Records from a dataset
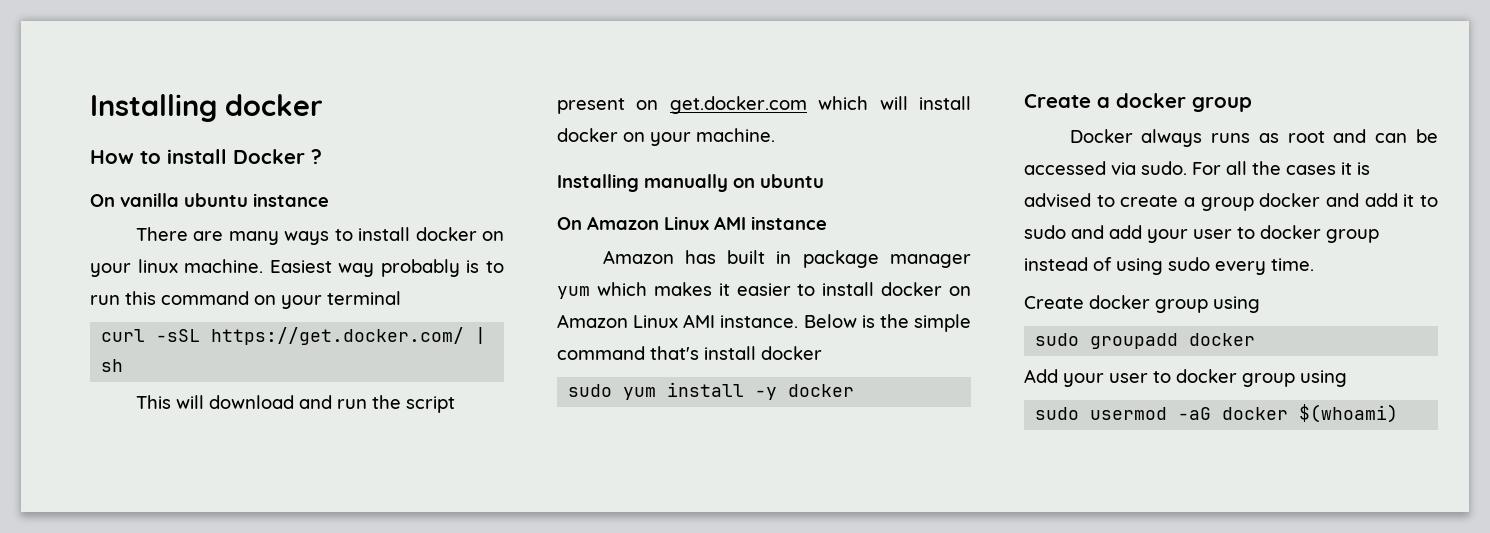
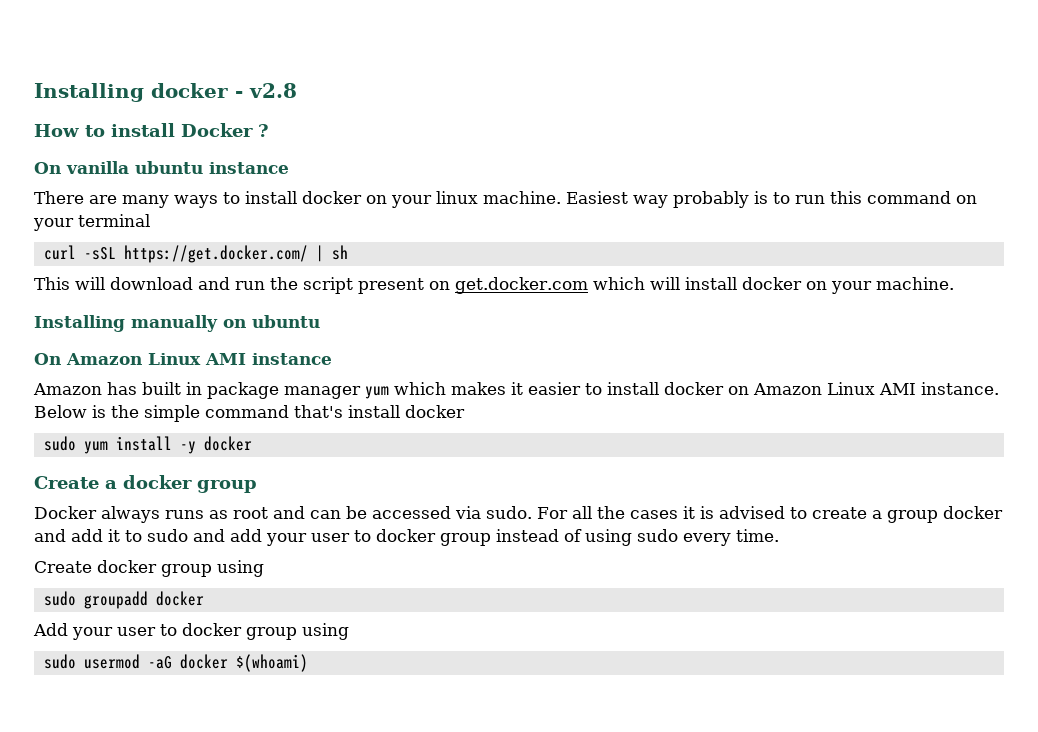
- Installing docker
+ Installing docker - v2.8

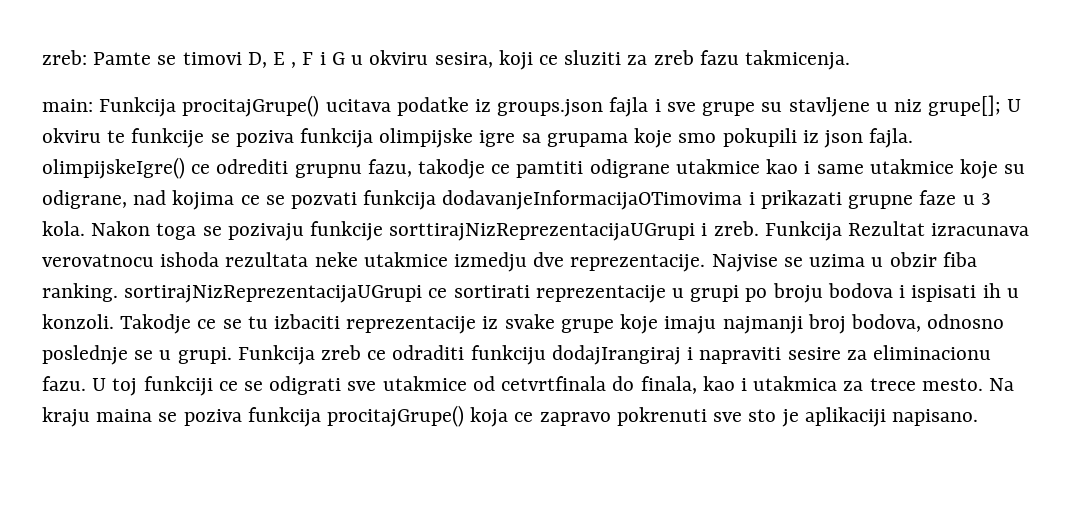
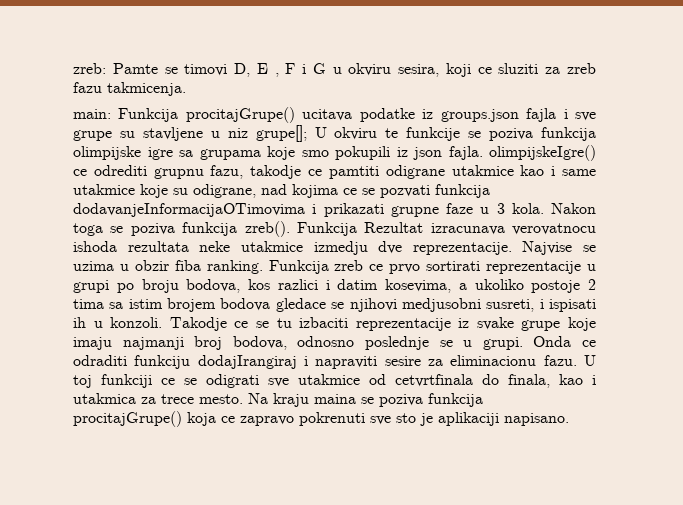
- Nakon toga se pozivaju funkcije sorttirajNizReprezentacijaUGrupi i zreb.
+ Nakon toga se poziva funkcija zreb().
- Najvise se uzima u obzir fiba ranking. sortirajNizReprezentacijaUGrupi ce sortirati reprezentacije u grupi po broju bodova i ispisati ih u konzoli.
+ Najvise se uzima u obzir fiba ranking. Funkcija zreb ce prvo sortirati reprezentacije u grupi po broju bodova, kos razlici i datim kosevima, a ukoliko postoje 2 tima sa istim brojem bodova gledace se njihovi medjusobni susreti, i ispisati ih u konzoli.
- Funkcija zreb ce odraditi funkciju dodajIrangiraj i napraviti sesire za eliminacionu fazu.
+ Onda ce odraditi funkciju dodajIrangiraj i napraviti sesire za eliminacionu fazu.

==

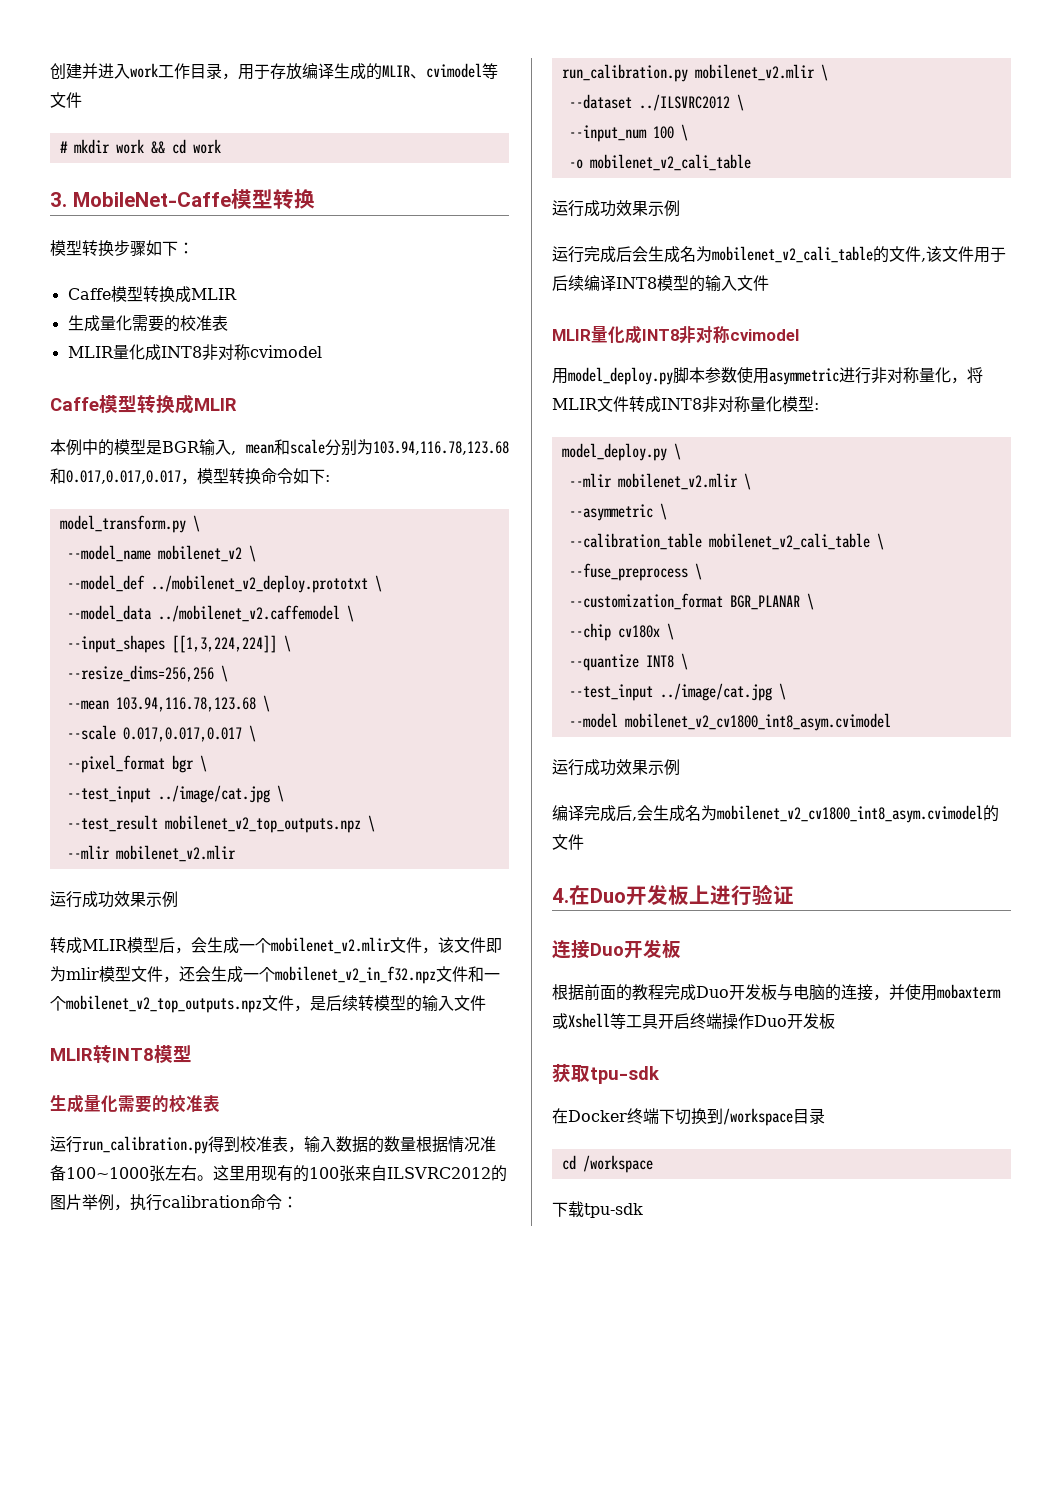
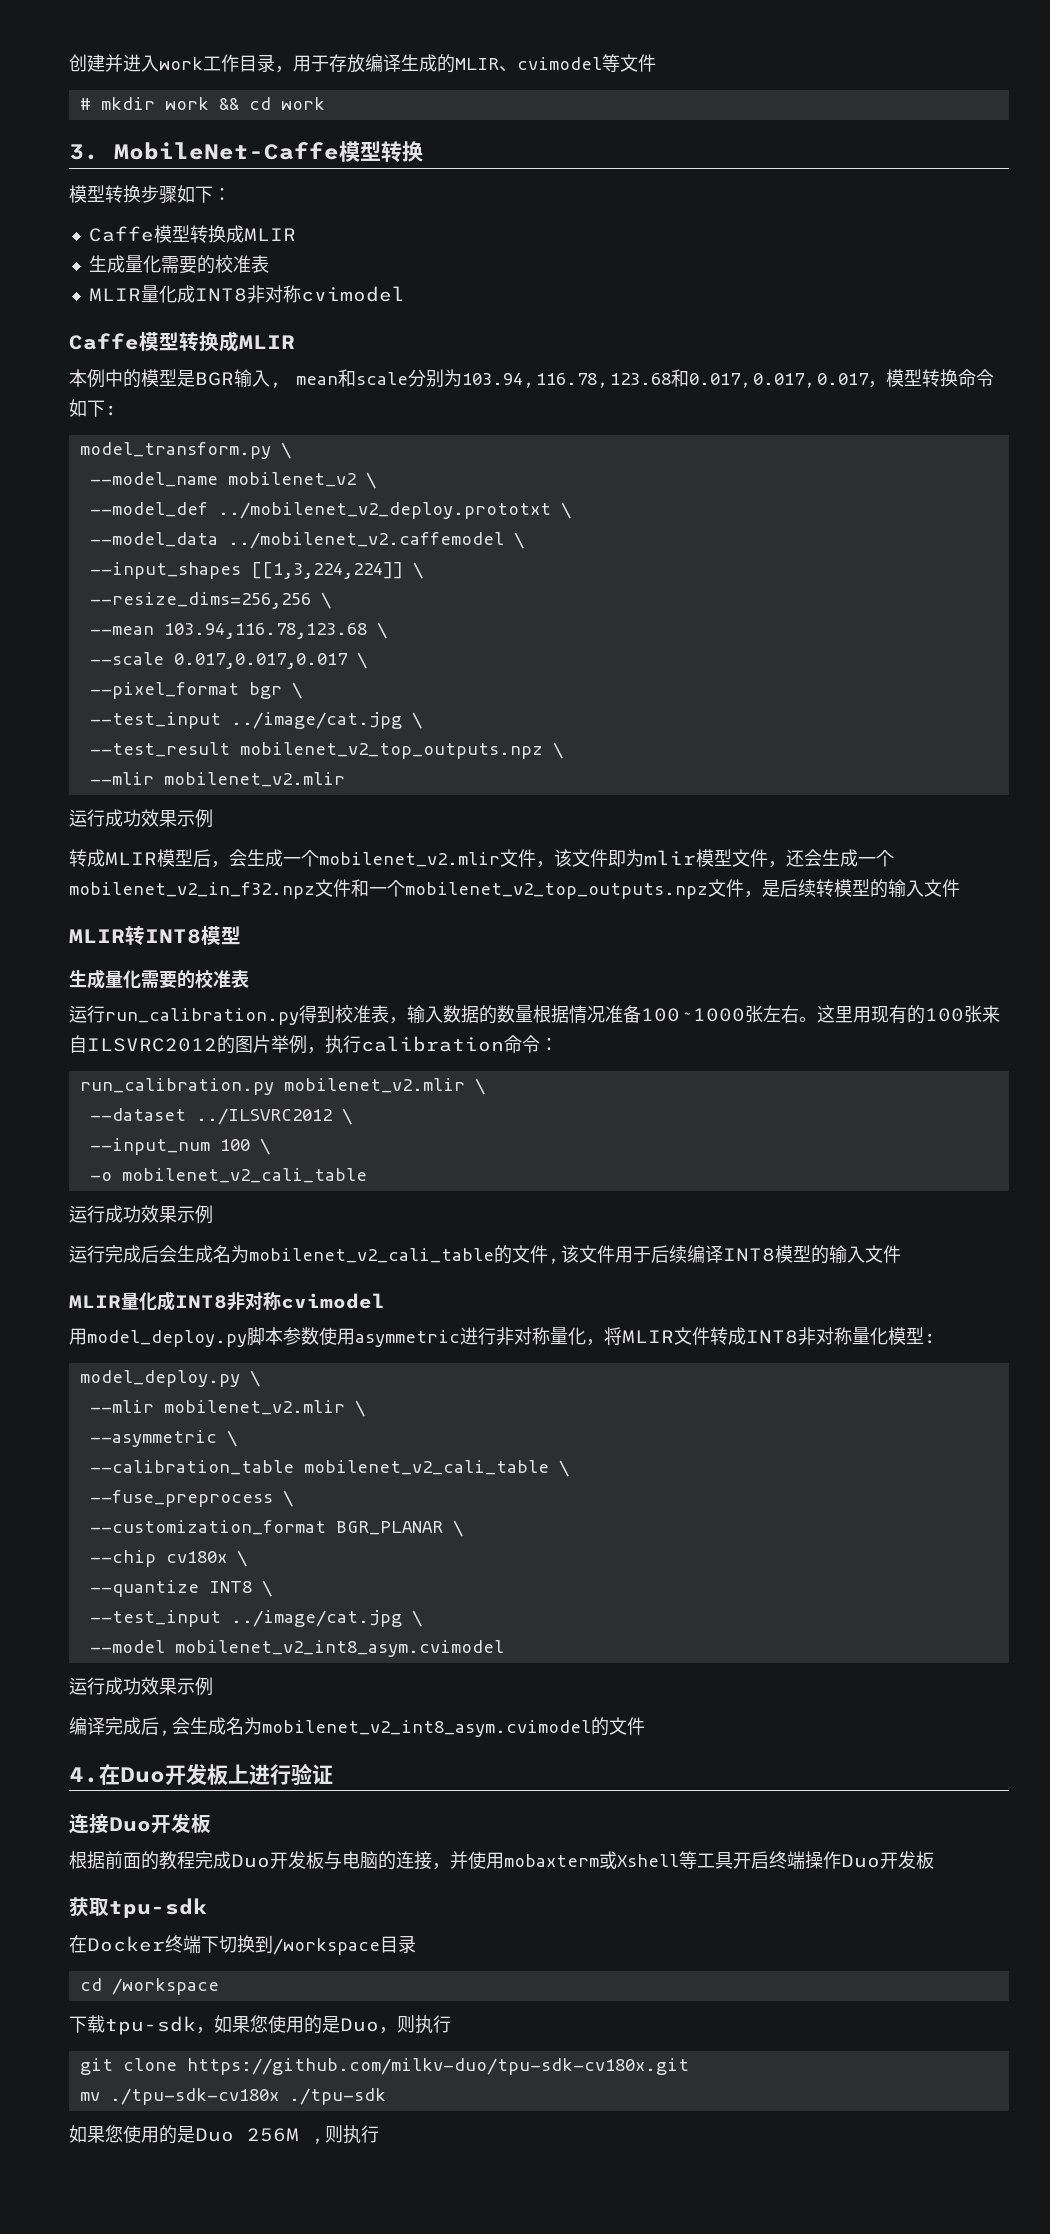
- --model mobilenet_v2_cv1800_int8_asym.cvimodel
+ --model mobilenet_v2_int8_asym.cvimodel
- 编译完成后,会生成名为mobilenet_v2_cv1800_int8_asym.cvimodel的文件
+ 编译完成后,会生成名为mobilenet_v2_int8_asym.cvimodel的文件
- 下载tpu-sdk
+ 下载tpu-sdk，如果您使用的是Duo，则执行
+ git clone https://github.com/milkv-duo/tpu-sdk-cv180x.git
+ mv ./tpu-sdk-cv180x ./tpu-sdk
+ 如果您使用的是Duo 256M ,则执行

• EXERCISE DIRECTIONS:
Above are the records; print exactly the lines from the line with "- Nakon toga" to the line with "- Najvise se", including both, and nothing else.

• EXERCISE RESPONSE:
- Nakon toga se pozivaju funkcije sorttirajNizReprezentacijaUGrupi i zreb.
+ Nakon toga se poziva funkcija zreb().
- Najvise se uzima u obzir fiba ranking. sortirajNizReprezentacijaUGrupi ce sortirati reprezentacije u grupi po broju bodova i ispisati ih u konzoli.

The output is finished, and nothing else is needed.